Страница 14 из 32
— Ох!..
— Именно, киса. — Мама вставала и убирала телефон в сушилку. — Ей-то, змее, всего 150 платят в месяц, так она из окошка приловчилась — пачки у нас так выхватит, так выхватит, луком дыхнет — где-то же лук дешевый находит, стерва, или высылают? — пальцы наслюнит, носом уткнется — шур-шур-шур, шур-шур-шур-шур, и еще в ведомость сто раз заглянет — все ли сдаешь…
— Подозревает!
— Ну! Четыре года уже сидит, а все не поймет, как это люди сами приходят такие деньги сдавать… Нет, кис, знаешь, операция ей не поможет, у таких снова отрастают, ну, я думаю… Да. И что потом с этими нашими долларами делают, кис? Они их, — мама стреляла глазами в сушильный шкаф и переходила на шепот, — они их в свой дырявый бюджет, вместо чтоб производительность труда или это… соцсоревнование, — мама обо всем имела свое понятие, — а ихняя производительность потому и не растет, кис! А взять кино, кис?.. Правда. По двадцать долларов соберут — за просмотр, говорят, «советского киноискусства в зале посольства». Ну, мы, понятно, доллары сдадим — и ни ногой, что я, дура, — лишний раз туда соваться…
Подруга платочком утирала глаза — ей было жалко маму, и этих в особенности двадцати долларов, и вообще работников заграницы, но отказаться, объяснила мама, и не сдавать двадцать — нельзя.
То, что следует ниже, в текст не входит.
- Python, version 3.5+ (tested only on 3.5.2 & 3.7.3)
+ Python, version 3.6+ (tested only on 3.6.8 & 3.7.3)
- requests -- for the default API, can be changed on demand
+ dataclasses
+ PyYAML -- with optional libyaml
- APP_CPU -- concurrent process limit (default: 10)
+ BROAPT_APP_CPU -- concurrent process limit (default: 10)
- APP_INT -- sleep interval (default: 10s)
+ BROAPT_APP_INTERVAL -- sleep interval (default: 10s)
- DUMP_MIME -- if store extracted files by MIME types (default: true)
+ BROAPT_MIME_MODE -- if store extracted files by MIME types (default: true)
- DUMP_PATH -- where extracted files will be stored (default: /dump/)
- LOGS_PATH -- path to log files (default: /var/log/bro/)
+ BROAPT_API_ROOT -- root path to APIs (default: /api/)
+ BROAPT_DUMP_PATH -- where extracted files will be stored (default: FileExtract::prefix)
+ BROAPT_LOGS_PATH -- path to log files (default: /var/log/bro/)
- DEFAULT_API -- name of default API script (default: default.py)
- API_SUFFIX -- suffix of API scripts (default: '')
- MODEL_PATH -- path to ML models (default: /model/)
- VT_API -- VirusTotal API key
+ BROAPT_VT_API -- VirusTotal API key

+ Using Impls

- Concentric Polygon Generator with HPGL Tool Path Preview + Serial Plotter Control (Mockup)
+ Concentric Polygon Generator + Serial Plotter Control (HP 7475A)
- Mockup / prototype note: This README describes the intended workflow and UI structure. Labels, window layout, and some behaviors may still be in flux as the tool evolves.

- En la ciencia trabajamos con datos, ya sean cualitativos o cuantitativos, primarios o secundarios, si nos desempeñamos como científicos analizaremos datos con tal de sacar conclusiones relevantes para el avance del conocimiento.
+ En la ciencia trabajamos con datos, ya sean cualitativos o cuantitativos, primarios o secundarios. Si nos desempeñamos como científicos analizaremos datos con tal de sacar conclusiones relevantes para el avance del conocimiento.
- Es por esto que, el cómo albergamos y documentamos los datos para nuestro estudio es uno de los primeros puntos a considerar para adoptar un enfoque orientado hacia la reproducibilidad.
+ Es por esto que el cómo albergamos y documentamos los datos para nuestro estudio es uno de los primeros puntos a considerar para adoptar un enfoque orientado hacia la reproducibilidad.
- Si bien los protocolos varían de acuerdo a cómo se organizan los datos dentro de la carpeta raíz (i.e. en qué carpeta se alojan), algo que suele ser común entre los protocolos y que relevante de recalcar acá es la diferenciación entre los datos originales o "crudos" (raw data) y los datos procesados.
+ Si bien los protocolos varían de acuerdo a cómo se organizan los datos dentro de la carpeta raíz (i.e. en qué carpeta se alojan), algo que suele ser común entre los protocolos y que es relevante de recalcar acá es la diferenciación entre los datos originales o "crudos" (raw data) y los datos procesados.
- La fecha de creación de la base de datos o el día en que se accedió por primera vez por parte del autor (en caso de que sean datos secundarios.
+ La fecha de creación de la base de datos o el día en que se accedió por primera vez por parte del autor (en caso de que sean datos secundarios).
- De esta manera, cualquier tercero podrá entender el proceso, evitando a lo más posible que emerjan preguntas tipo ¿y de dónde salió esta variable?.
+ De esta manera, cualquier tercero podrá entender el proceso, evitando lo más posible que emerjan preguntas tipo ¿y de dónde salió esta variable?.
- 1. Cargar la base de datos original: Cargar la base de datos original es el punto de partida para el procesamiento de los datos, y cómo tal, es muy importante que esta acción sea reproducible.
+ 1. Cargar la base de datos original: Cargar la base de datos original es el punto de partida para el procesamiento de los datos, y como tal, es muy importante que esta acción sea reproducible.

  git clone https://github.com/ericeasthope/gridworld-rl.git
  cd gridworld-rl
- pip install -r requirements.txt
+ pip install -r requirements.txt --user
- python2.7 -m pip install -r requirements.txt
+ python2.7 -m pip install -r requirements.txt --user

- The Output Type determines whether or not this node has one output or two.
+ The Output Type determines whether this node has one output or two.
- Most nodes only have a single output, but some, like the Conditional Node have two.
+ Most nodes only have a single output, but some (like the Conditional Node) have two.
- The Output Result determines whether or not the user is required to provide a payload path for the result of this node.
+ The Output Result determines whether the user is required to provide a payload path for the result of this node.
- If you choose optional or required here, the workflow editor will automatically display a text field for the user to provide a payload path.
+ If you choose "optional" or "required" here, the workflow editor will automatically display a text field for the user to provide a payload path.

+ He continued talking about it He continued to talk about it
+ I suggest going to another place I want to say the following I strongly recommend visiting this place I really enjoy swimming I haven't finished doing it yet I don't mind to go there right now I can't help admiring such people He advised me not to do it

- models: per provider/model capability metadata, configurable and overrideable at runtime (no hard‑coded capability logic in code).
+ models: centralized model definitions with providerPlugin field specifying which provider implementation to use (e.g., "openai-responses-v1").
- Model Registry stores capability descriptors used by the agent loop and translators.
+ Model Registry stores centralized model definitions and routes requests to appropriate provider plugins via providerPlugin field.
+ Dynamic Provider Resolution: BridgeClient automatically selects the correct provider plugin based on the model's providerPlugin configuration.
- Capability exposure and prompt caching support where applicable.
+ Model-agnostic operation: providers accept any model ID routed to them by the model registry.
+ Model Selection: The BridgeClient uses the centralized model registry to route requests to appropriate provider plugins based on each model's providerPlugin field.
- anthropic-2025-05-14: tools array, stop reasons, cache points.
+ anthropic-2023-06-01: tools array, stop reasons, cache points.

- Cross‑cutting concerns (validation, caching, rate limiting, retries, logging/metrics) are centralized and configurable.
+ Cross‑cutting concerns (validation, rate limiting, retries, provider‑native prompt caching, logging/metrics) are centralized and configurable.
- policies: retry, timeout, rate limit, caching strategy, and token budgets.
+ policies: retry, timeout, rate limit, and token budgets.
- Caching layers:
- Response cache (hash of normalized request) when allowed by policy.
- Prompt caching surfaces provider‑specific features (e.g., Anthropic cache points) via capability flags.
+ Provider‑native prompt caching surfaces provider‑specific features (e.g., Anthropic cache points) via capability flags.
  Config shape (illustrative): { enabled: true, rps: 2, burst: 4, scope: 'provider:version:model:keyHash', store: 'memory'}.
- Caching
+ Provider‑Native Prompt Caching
— Почему нельзя — никто не знает. Спросить — можно ли отказаться — тоже нельзя. И даже спросить, почему спросить нельзя, нельзя. Но всем и без вопросов откуда-то понятно, почему. Если ты, например, — добивала подругу мама, — вышла из комсомольского возраста… Ну посмотри на меня, кис, похожа я на комсомолку? То есть, я хотела сказать… — мама выхватывала зеркальце и цепко всматривалась. — М-да, ну неважно, так вот, если ты уже вышел, то все равно должен платить взносы долларами. Заявить, что ты уже вышел и не должен, — нельзя. Неудобно. Подумают, что хочешь и на елку сесть, и попу не уколоть, — подвела итог мама.
Нет, скажу: удивительное это дело в России — такой похмельный общественный договор, какой не снился французу Руссо.
Благоразумный человек по расторопности ищет стороной узнать, как бы это поточнее выведать, что именно запрещено выяснять, чтоб уж наверняка затвердить, о чем определенно не спрашивать. Но нет ответа. Только ветер гудит в проводах, да тучи ходят хмуро. Край суровый тишиной объят. Да, совершеннейшая русская загадка, морок и наваждение, и дознаться ничего решительно невозможно.
С десятого класса мама, приехав на месяц, энергично перевела дочь из обычной спецшколы в ШРМ — школу рабочей молодежи № 14, что на улице Горького, за испуганной гостиницей «Минск». Она прослышала, что из хороших семей теперь приводят в «шэрээм», поразилась, разведала — и точно.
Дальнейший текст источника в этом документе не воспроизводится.